Pink
Merah muda atau pink banyak diasosiasikan dengan kelembutan dan kepekaan. Warna ini memberikan efek tenang dan damai. Hal ini dimanfaatkan oleh lembaga permasyarakatan di California, Amerika Serikat. Ketika para tahanan percobaan di bawah usia mulai berulah dan bertindak kasar, mereka dijebloskan dalam sebuah sel dengan dinding berlapis cat merah muda lembut. Anak-anak yang berada di dalam sel ini pun cenderung bersikap lebih tenang, berhenti berteriak-teriak dan memberontak, bahkan sampai tertidur hanya dalam waktu 10 menit.
Kuning
Efek psikologis yang ditimbulkan warna kuning adalah optimisme, kreativitas, dan semangat. Kuning sangat mudah dikenali oleh mata dan dibedakan dari warna-warna lainnya sehingga orang yang melihat warna ini akan merasa lebih berenergi dan mudah mendapatkan ide-ide baru yang berbeda.

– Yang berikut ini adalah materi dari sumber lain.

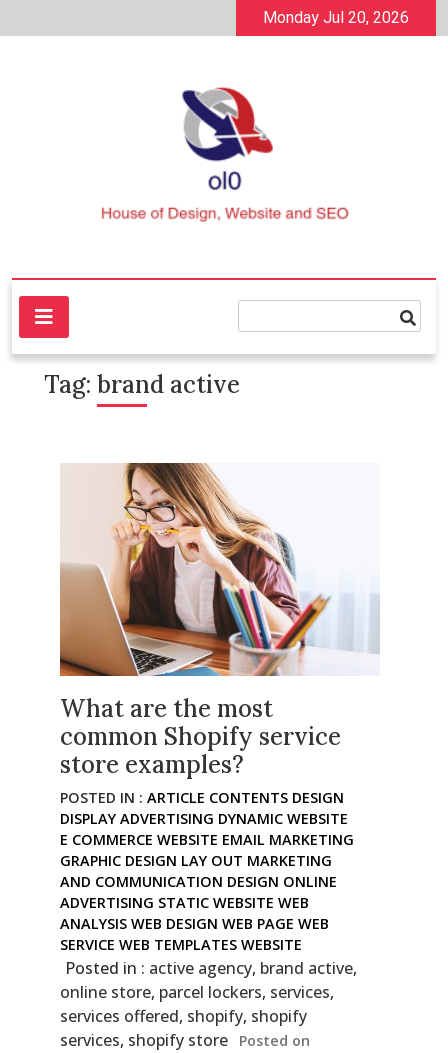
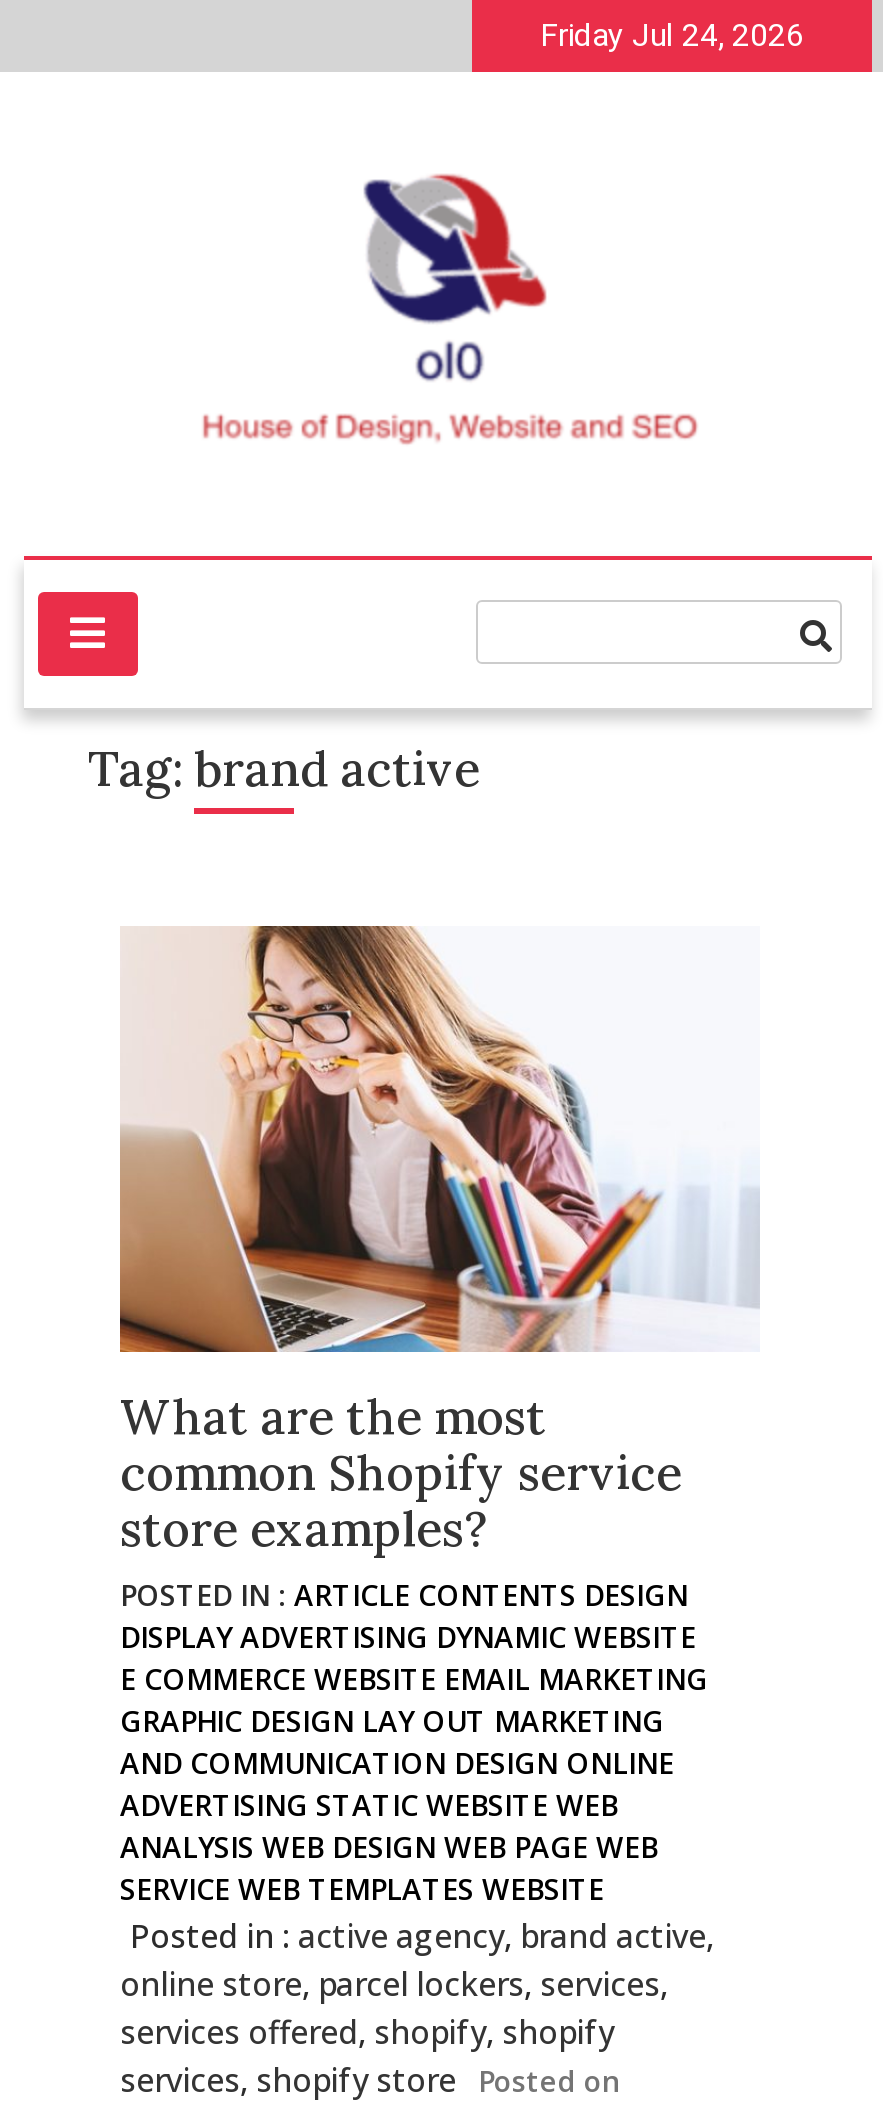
- Monday Jul 20, 2026
+ Friday Jul 24, 2026
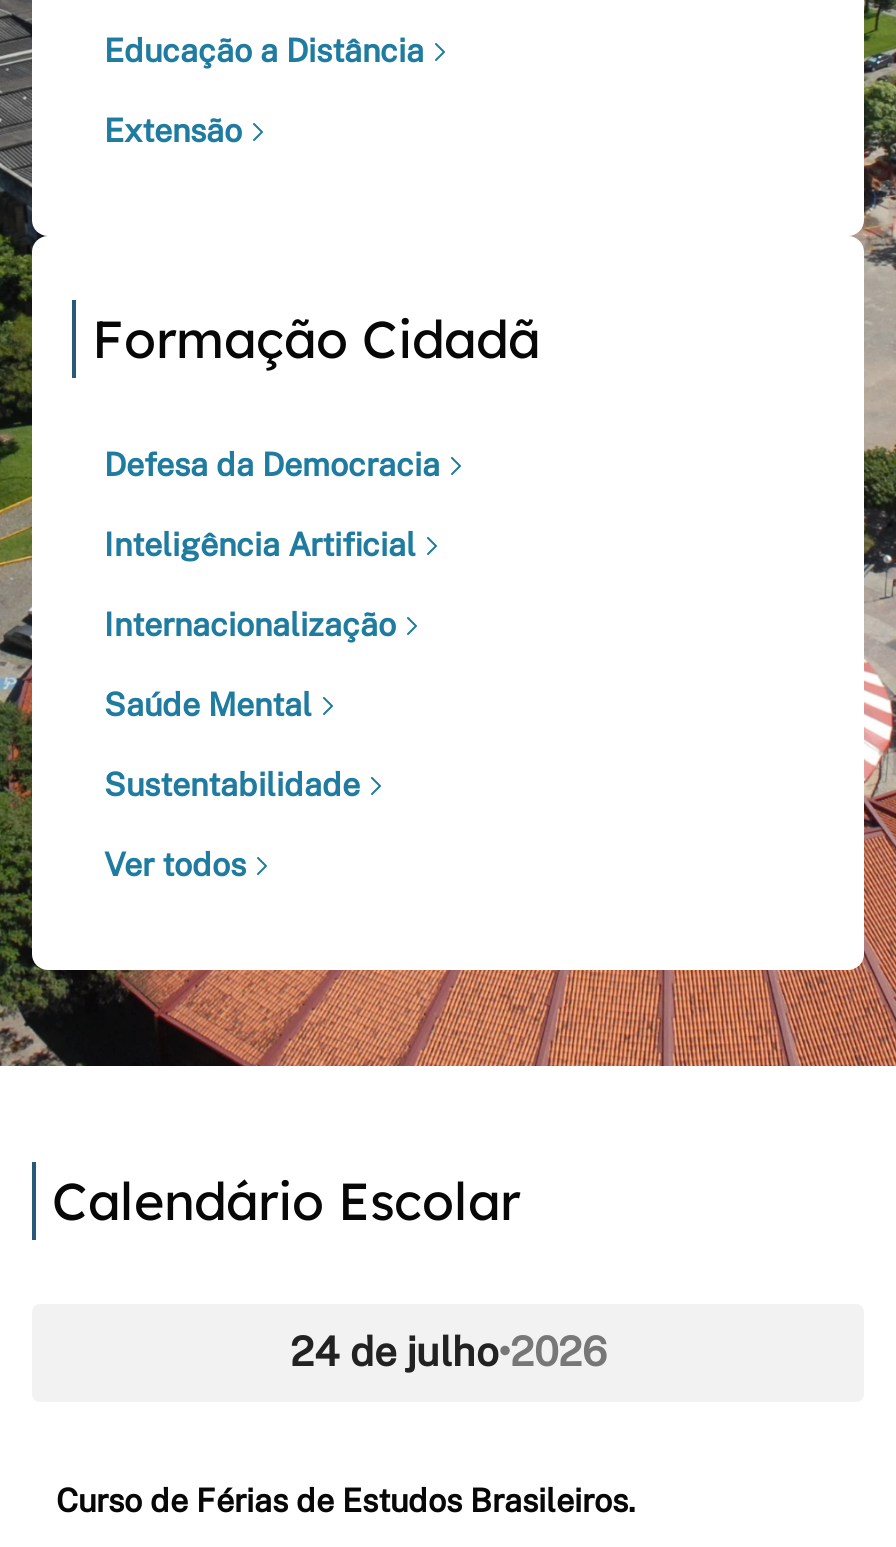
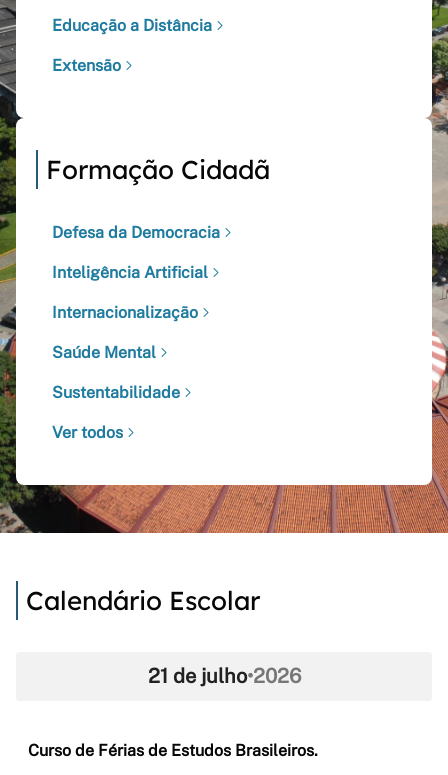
- 24 de julho•2026
+ 21 de julho•2026
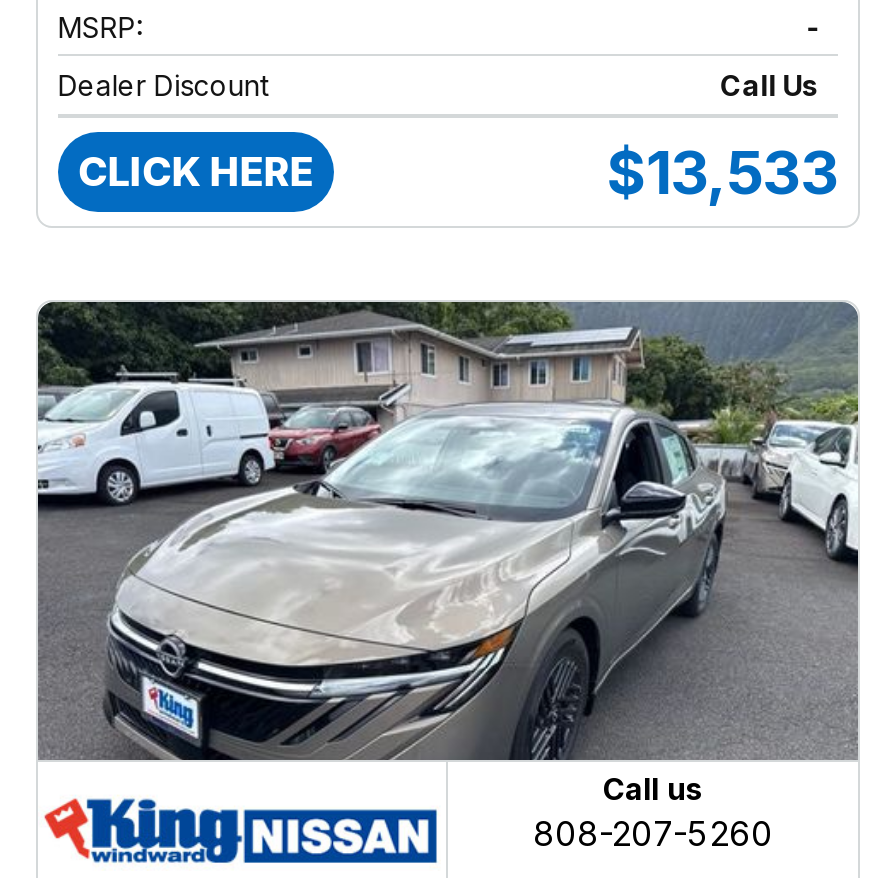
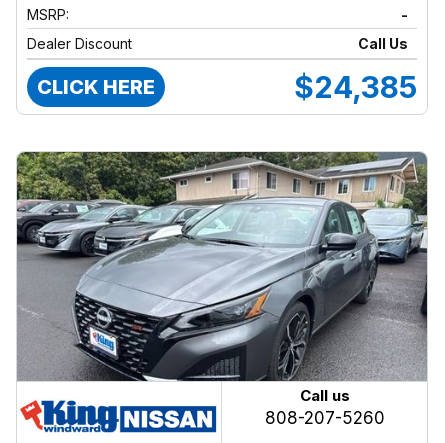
- $13,533
+ $24,385

- [image]
+ [image]
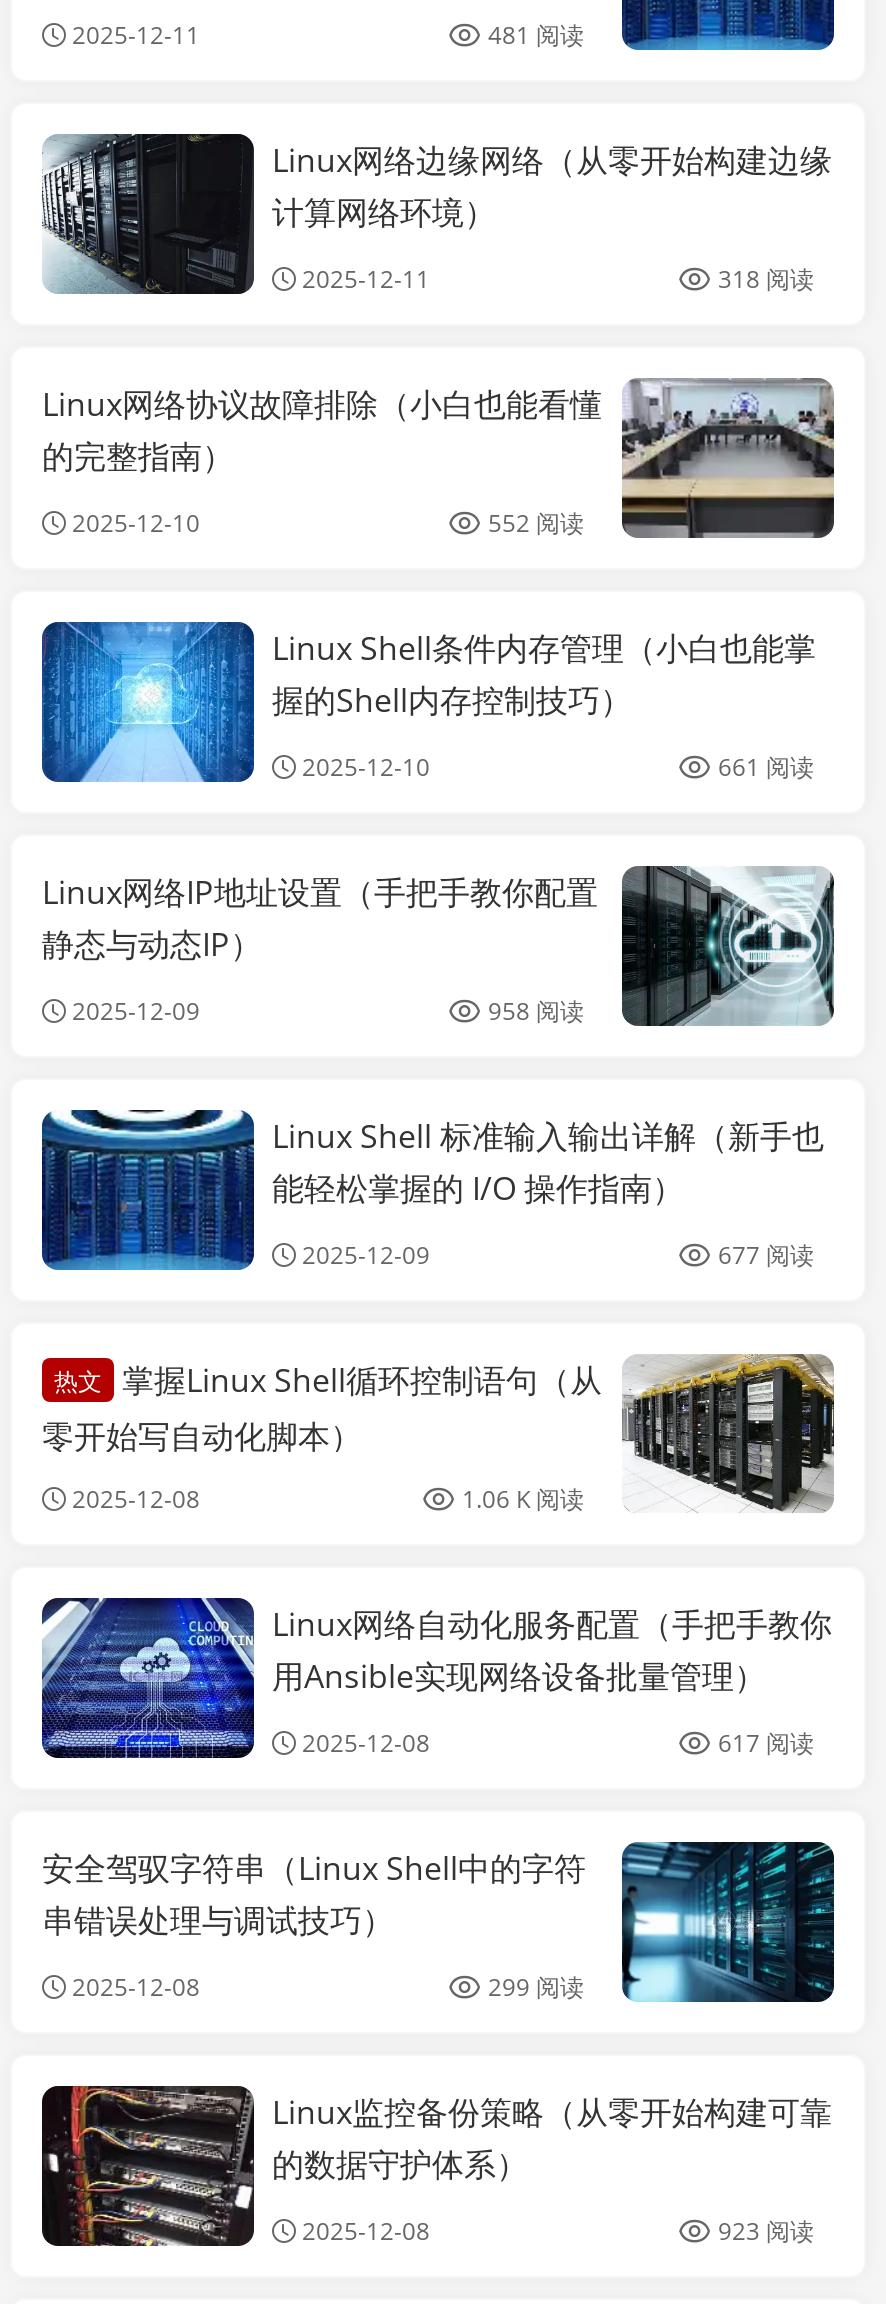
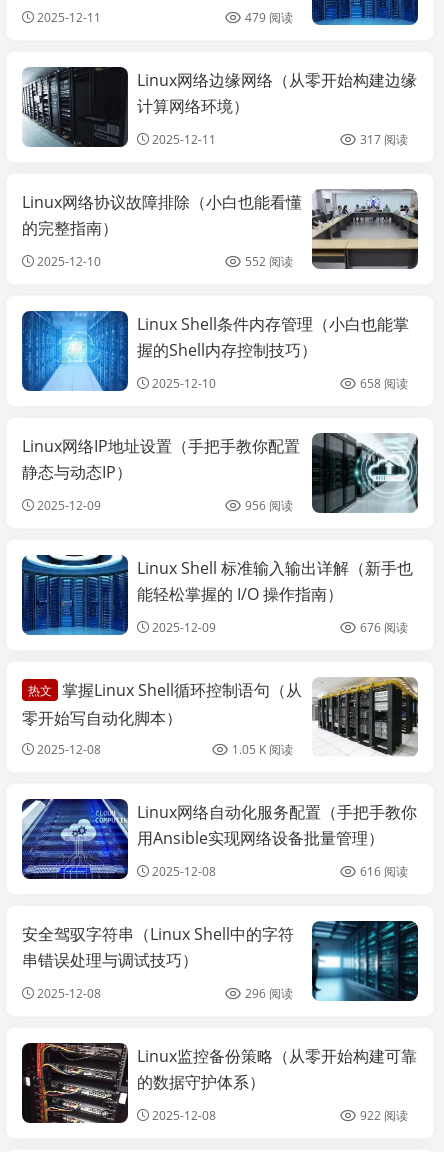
- 481 阅读
+ 479 阅读

- 318 阅读
+ 317 阅读

- 661 阅读
+ 658 阅读

- 958 阅读
+ 956 阅读

- 677 阅读
+ 676 阅读

- 1.06 K 阅读
+ 1.05 K 阅读

- 617 阅读
+ 616 阅读

- 299 阅读
+ 296 阅读

- 923 阅读
+ 922 阅读
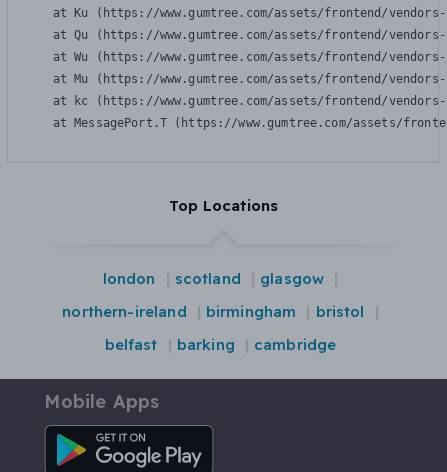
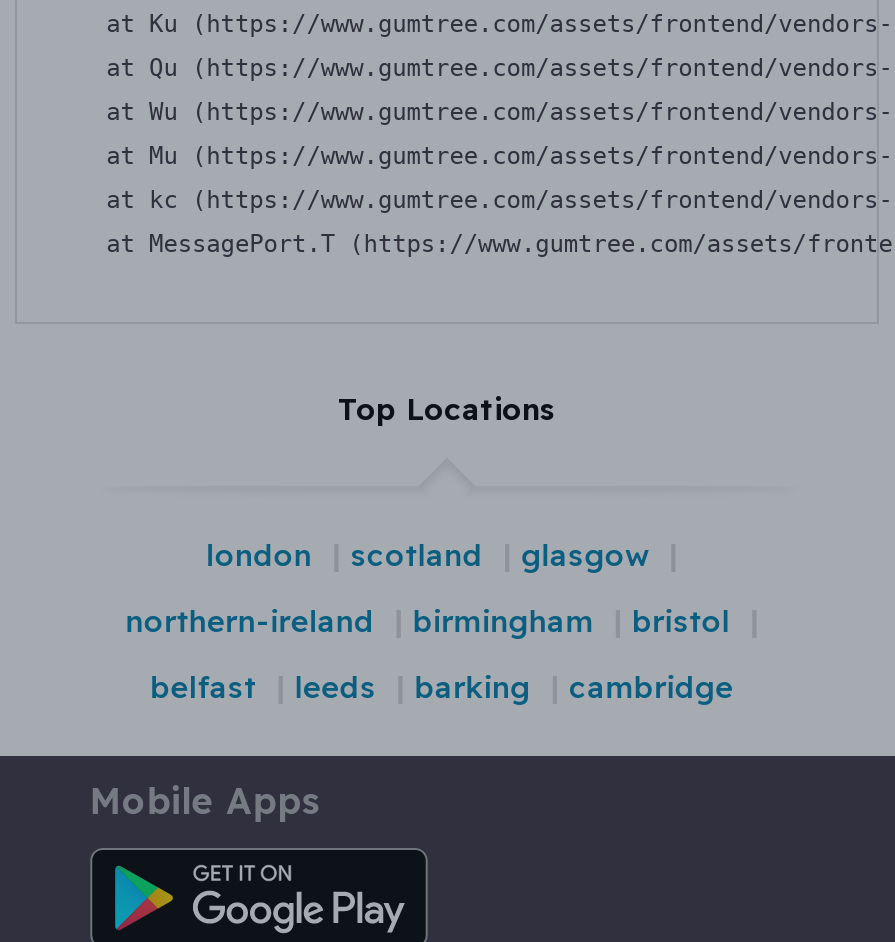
+ leeds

Biasanya Anda akan menemukan semburat warna kuning yang cerah pada kantor-kantor perusahaan kreatif atau di taman kanak-kanak.
Ungu
Biasanya warna ungu dikaitkan dengan spiritualitas, kemewahan, dan kejujuran. Warna ungu adalah campuran antara merah yang berani dan biru yang tenang, sehingga kombinasinya menghasilkan efek yang kuat tapi tetap penuh kedamaian. Ungu banyak digunakan oleh spa, salon, dan pusat perawatan tubuh agar para pelanggan bisa menikmati kesan yang mewah dan memanjakan.
Jingga
Meski terkesan mirip dengan warna kuning, jingga lebih memancarkan kehangatan, kenyamanan, dan tekad yang kuat. Berada di tengah-tengah warna merah dan kuning yang menonjol, jingga akan mendorong Anda bersikap lebih terbuka dan ramah pada orang lain, terutama orang asing. Jingga juga akan membuat Anda berani mengambil tindakan dan risiko. Maka tak heran jika warna ini banyak ditemui pada logo perusahaan hiburan.